** RECORDS SHOWN follows **

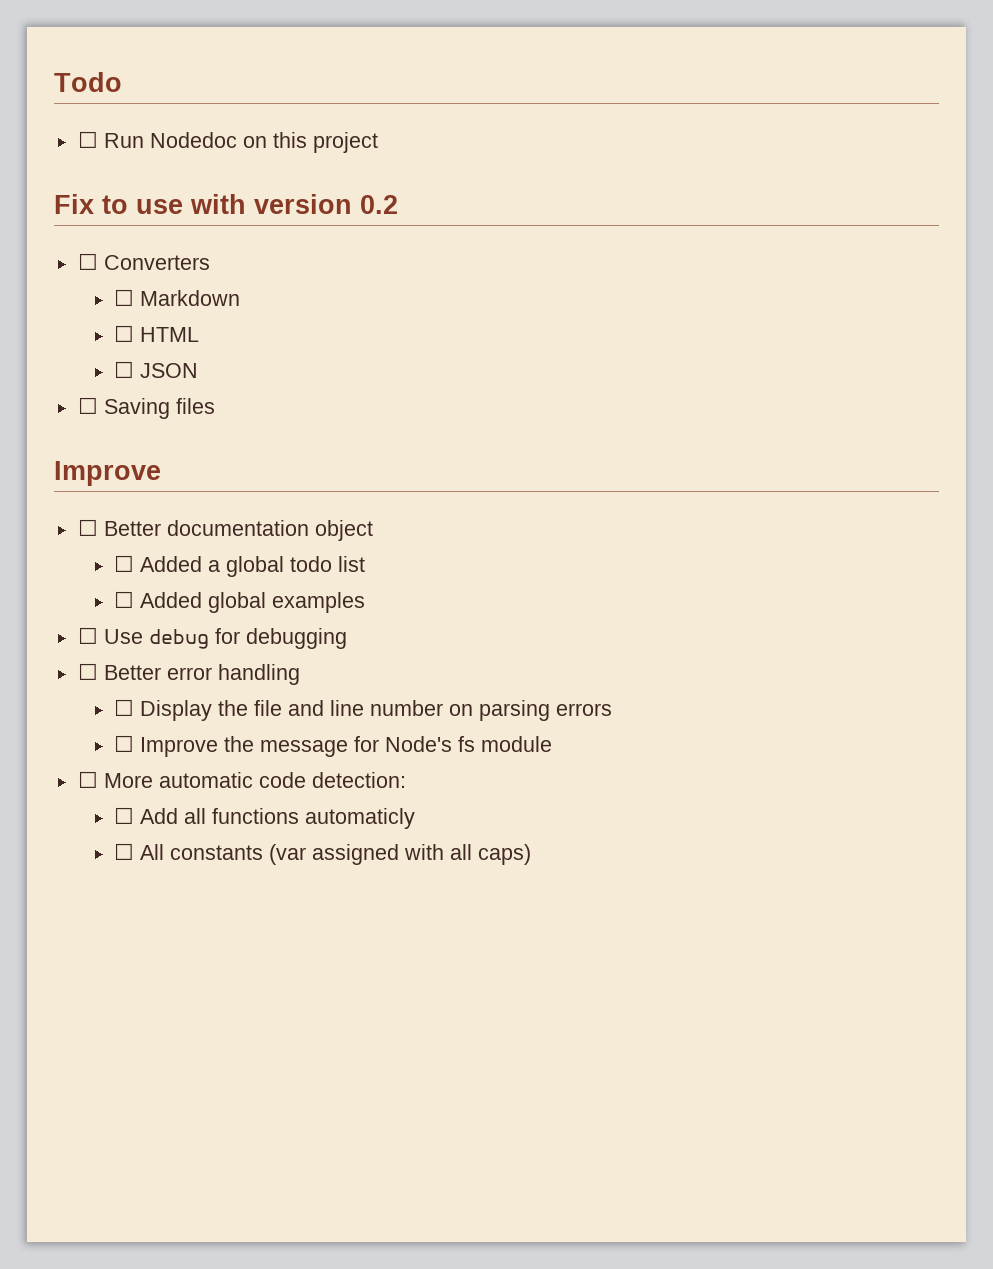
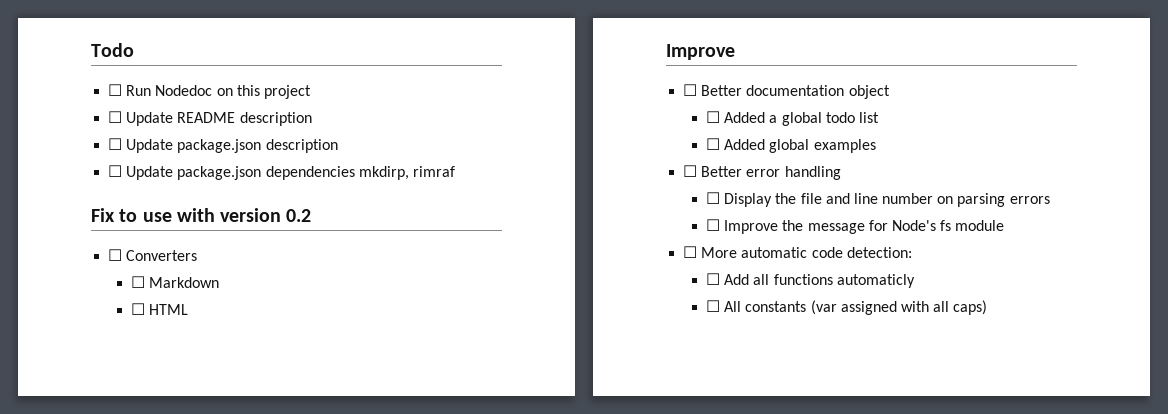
(378, 142) none -> [108,111,312,126] [108,138,338,153] [108,165,455,180] // ☐ Update README description // ☐ Update package.json description // ☐ Update package.json dependencies mkdirp, rimraf
[114,361,199,378] [77,397,215,419] // ☐ JSON // ☐ Saving files -> (189, 309) none
[77,627,347,649] // ☐ Use debug for debugging -> (876, 146) none

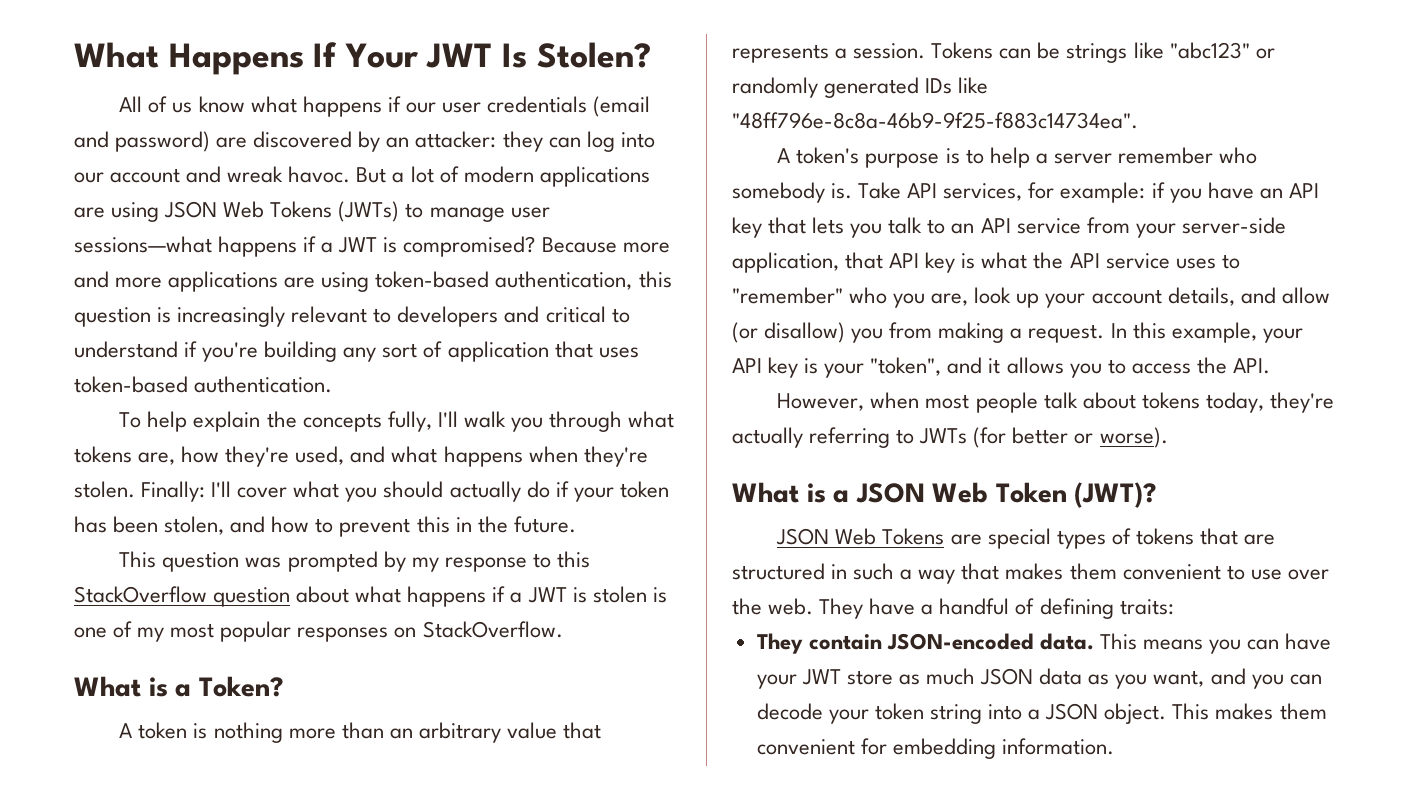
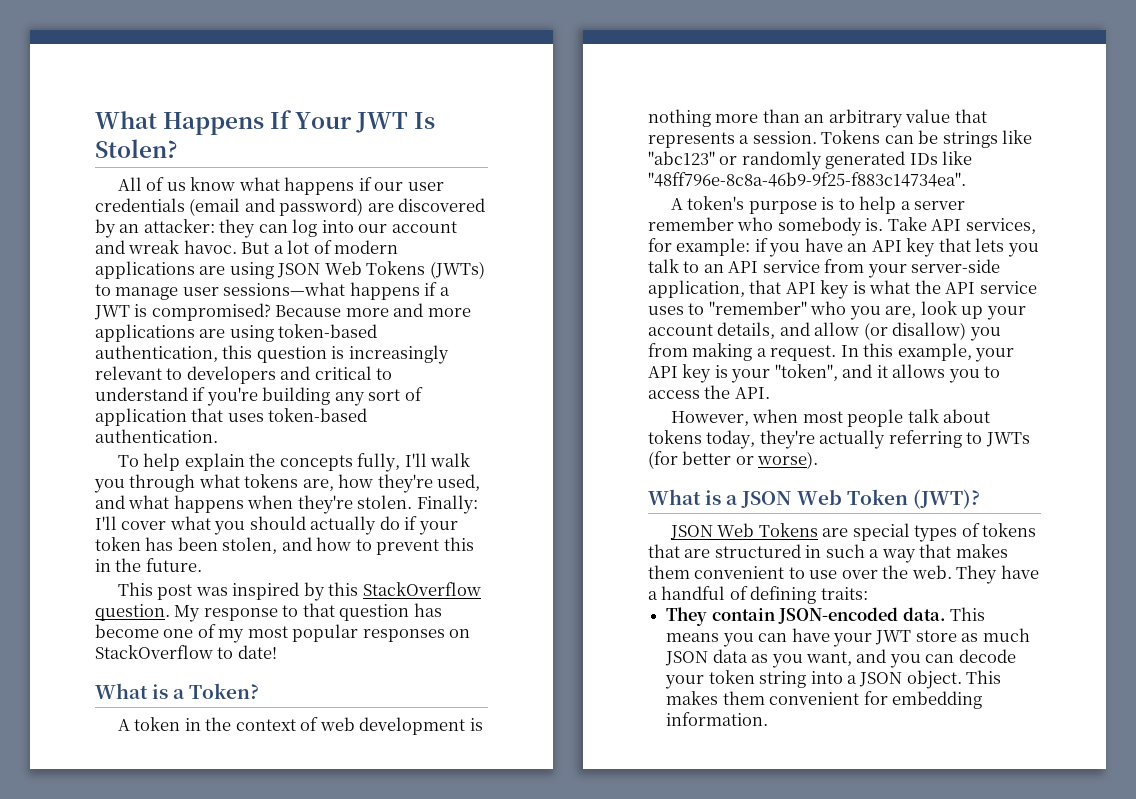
[162,551,590,572] [74,586,667,607] question was prompted by my response to this StackOverflow question about what happens if a JWT is stolen is -> [157,582,481,601] [95,603,442,622] [95,624,159,638] post was inspired by this StackOverflow question. My response to that question has become
[422,621,563,638] StackOverflow. -> [95,645,277,659] StackOverflow to date!
(188, 730) none -> [184,717,466,735] in the context of web development

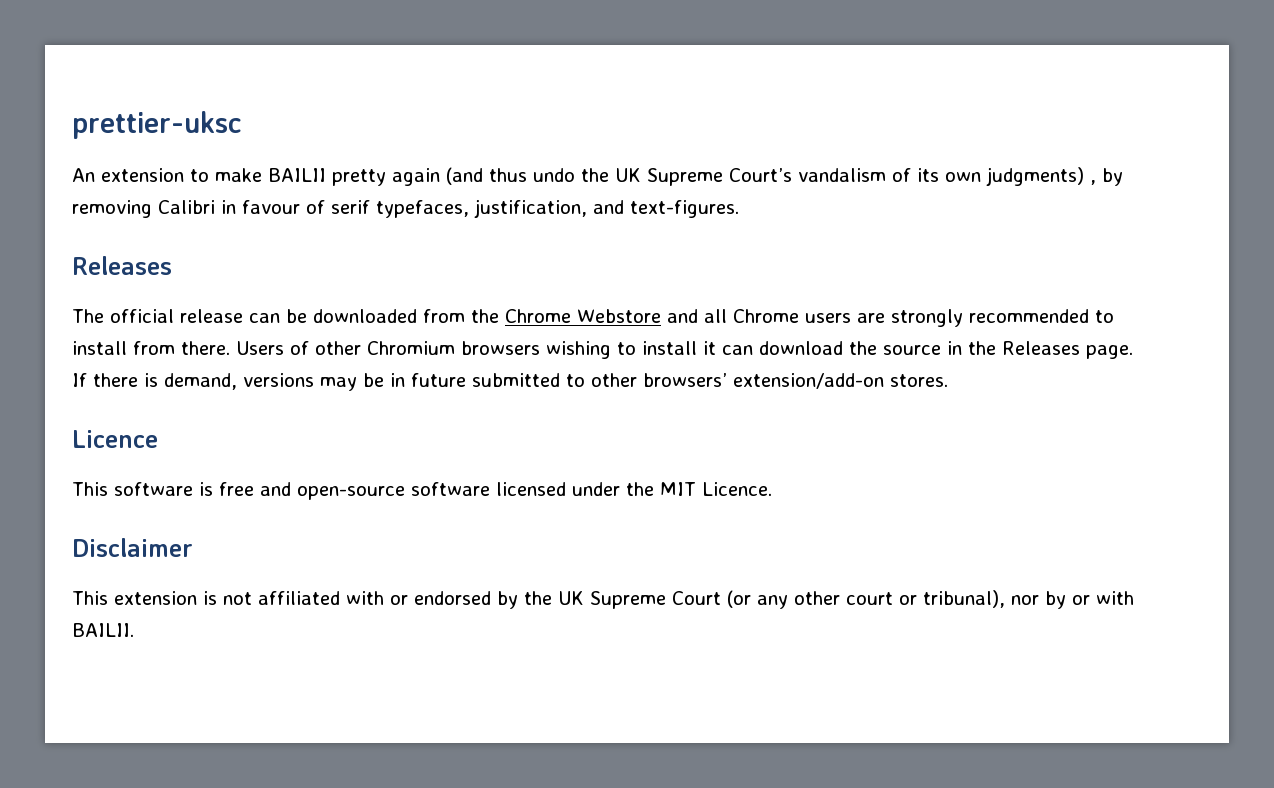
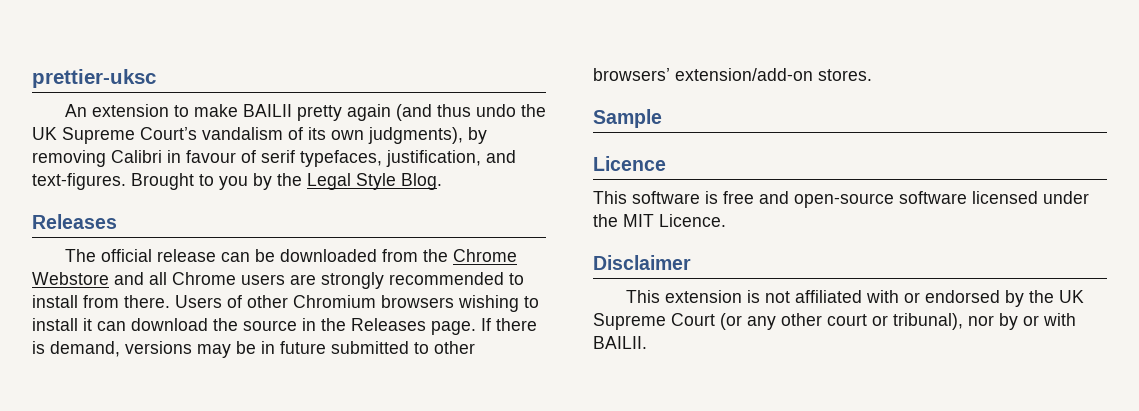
[986,167,1096,186] judgments) , -> [368,127,463,144] judgments),
(739, 209) none -> [131,173,442,190] Brought to you by the Legal Style Blog.
(948, 380) none -> [593,109,662,128] // Sample

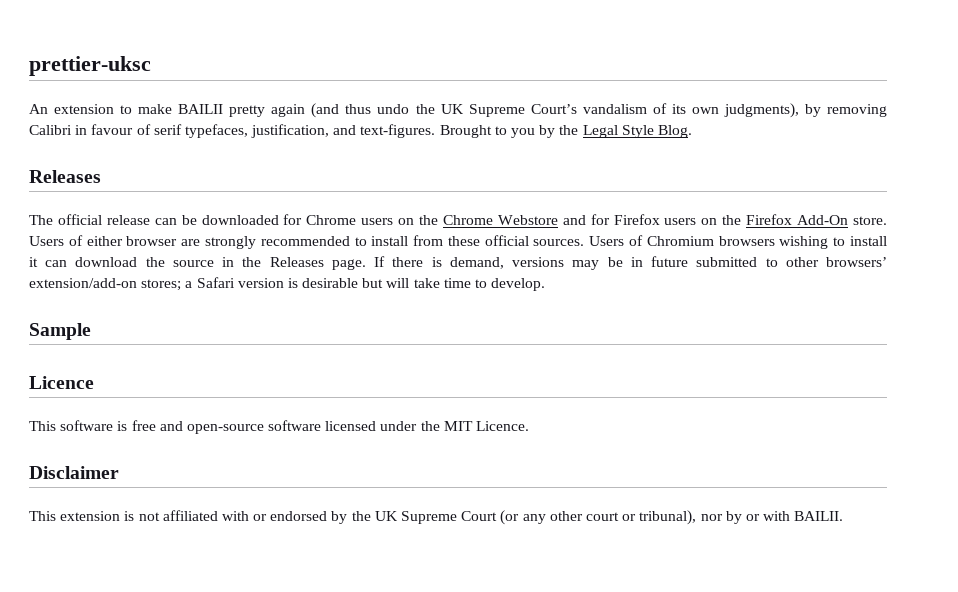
[381,249,517,262] [32,272,285,285] from the Chrome Webstore and all Chrome users -> [283,214,888,225] [29,235,178,246] for Chrome users on the Chrome Webstore and for Firefox users on the Firefox Add-On store. Users of either browser
[124,295,288,308] there. Users of other -> [447,235,644,246] these official sources. Users of
[818,69,872,81] stores. -> [141,277,546,291] stores; a Safari version is desirable but will take time to develop.

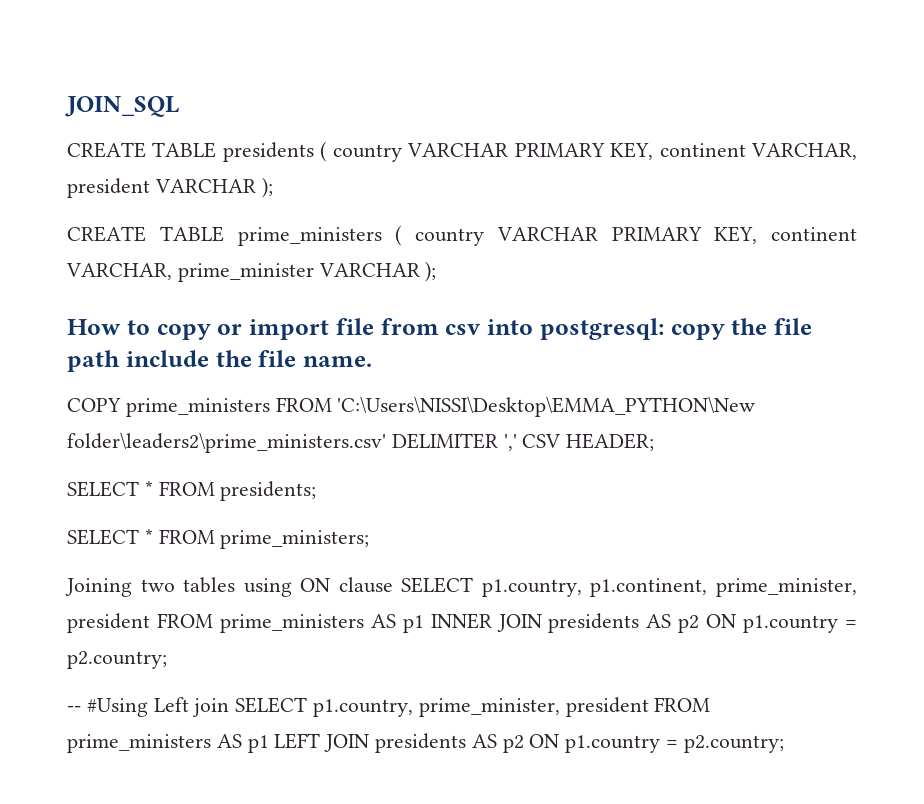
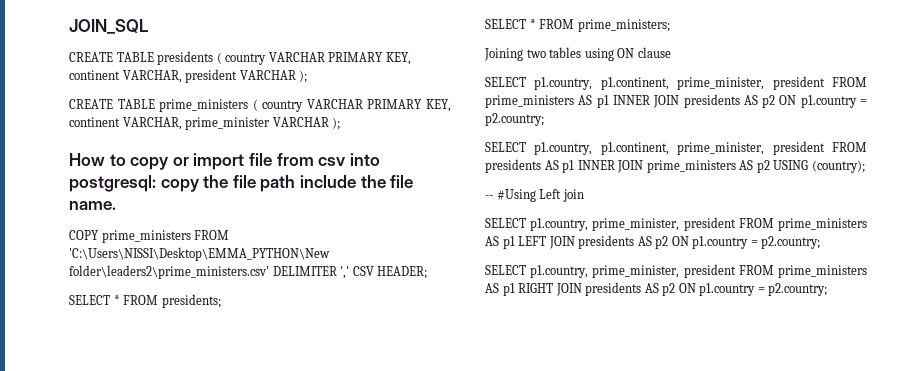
(393, 585) none -> (671, 52) //
(167, 660) none -> [485,141,867,155] [485,159,865,173] // SELECT p1.country, p1.continent, prime_minister, president FROM presidents AS p1 INNER JOIN prime_ministers AS p2 USING (country);
(230, 707) none -> (584, 195) //
(784, 744) none -> [485,264,867,278] [485,282,828,296] // SELECT p1.country, prime_minister, president FROM prime_ministers AS p1 RIGHT JOIN presidents AS p2 ON p1.country = p2.country;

** End of RECORDS SHOWN **

- WORK INSTRUCTION: Exactly the lines from the one containing "(393, 585) none -> (671, 52) //" to the last line of the entries above must be duplicated, with both of those lines included and nothing more.

- REPLY:
(393, 585) none -> (671, 52) //
(167, 660) none -> [485,141,867,155] [485,159,865,173] // SELECT p1.country, p1.continent, prime_minister, president FROM presidents AS p1 INNER JOIN prime_ministers AS p2 USING (country);
(230, 707) none -> (584, 195) //
(784, 744) none -> [485,264,867,278] [485,282,828,296] // SELECT p1.country, prime_minister, president FROM prime_ministers AS p1 RIGHT JOIN presidents AS p2 ON p1.country = p2.country;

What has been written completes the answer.